■ **ABOUT THIS TASK**: After locating the line with "letter-spacing: .05px;" below, output it and each following line exactly, stopping after the line with "-448,7 +448,7 @@". No pictures.

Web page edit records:

┌──

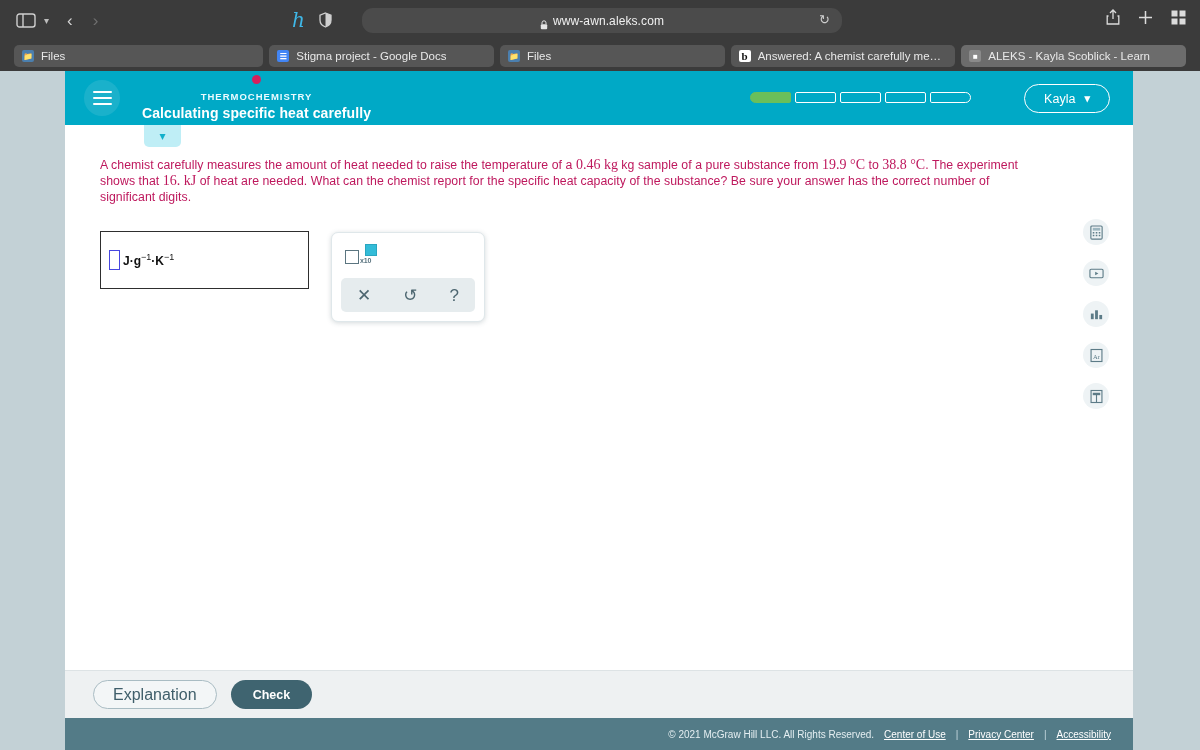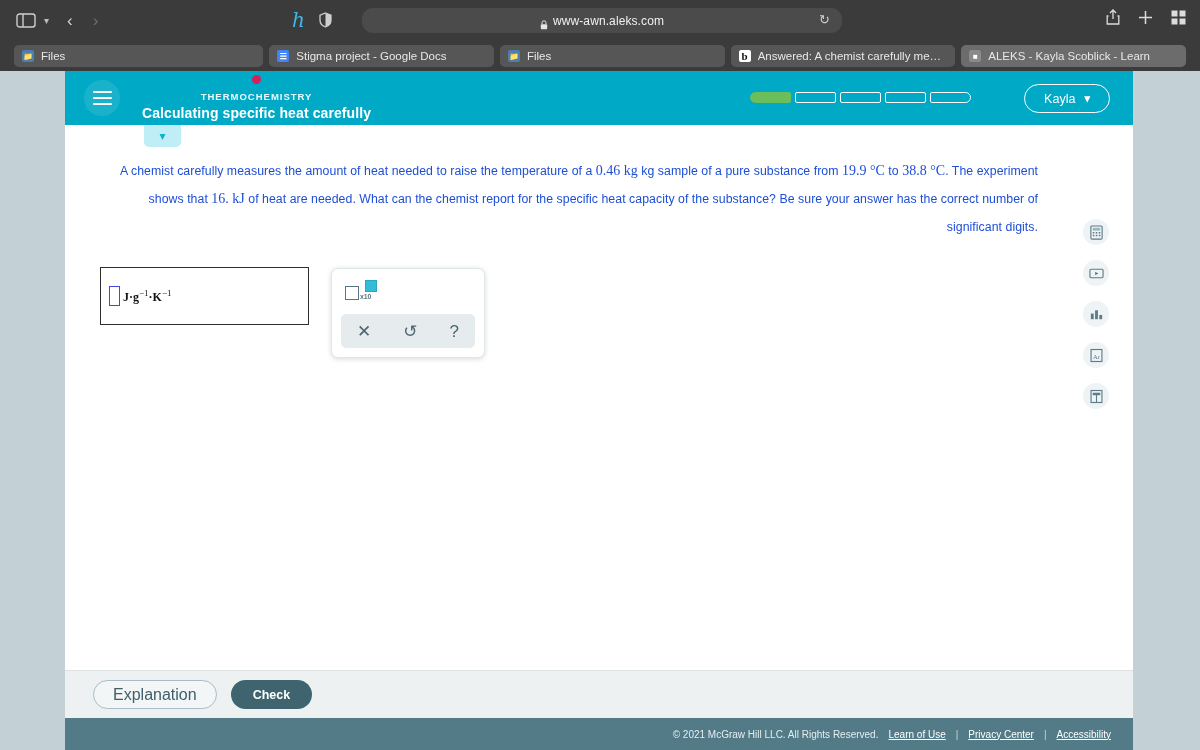--- a/index.html
+++ b/index.html
@@ -141,10 +141,9 @@
   .content { position:relative; padding: 32px 40px 0 35px; }
 
   .question {
-    font-size: 12.3px; color:#1d4ed8; line-height: 28px;
+    font-size: 12.3px; color:#be185d; line-height: 16px;
     width: 938px;
     letter-spacing: .05px;
-    text-align: right;
   }
   .mathnum { font-family:"Liberation Serif", serif; font-size:14px; letter-spacing:0; }
 

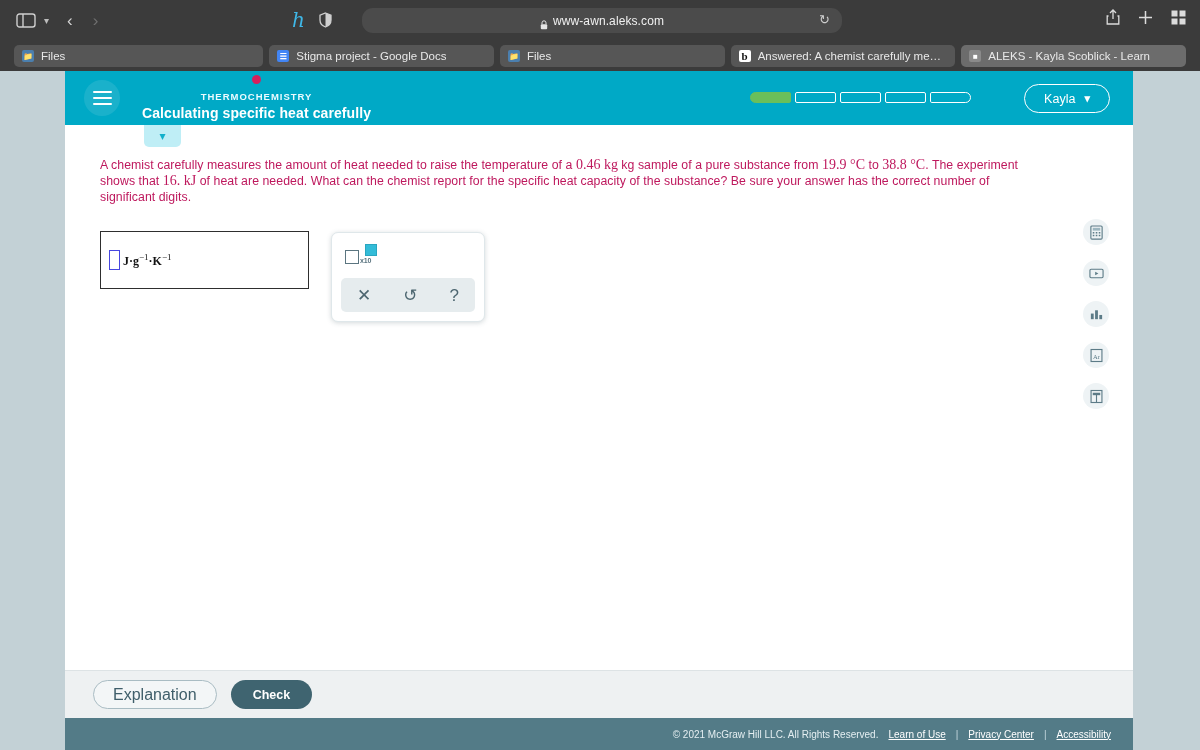--- a/index.html
+++ b/index.html
@@ -161,7 +161,7 @@
     border: 1.4px solid #4747e0; background:#fff;
     margin-right: 3px;
   }
-  .units { font-family:Liberation Serif, serif; font-weight:bold; font-size:12px; color:#111; }
+  .units { font-family:Liberation Sans, sans-serif; font-weight:bold; font-size:12px; color:#111; }
   .units sup { font-size: 9px; vertical-align: super; font-weight:normal; }
 
   .tool-panel {

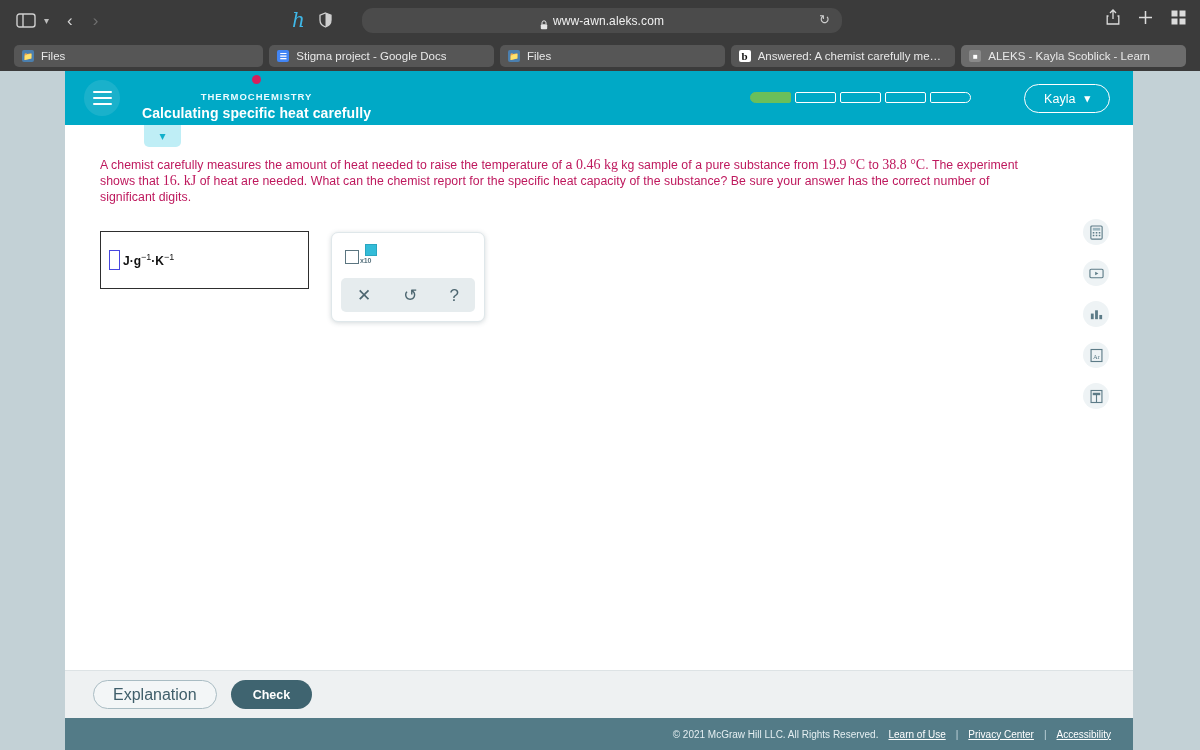--- a/index.html
+++ b/index.html
@@ -448,7 +448,7 @@
 
     <div class="footer">
       <span class="copy">© 2021 McGraw Hill LLC. All Rights Reserved.</span>
-      <a href="#">Learn of Use</a>
+      <a href="#">Center of Use</a>
       <span class="sep">|</span>
       <a href="#">Privacy Center</a>
       <span class="sep">|</span>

└──

■ **TASK SOLUTION**:
     letter-spacing: .05px;
-    text-align: right;
   }
   .mathnum { font-family:"Liberation Serif", serif; font-size:14px; letter-spacing:0; }
 

--- a/index.html
+++ b/index.html
@@ -161,7 +161,7 @@
     border: 1.4px solid #4747e0; background:#fff;
     margin-right: 3px;
   }
-  .units { font-family:Liberation Serif, serif; font-weight:bold; font-size:12px; color:#111; }
+  .units { font-family:Liberation Sans, sans-serif; font-weight:bold; font-size:12px; color:#111; }
   .units sup { font-size: 9px; vertical-align: super; font-weight:normal; }
 
   .tool-panel {

--- a/index.html
+++ b/index.html
@@ -448,7 +448,7 @@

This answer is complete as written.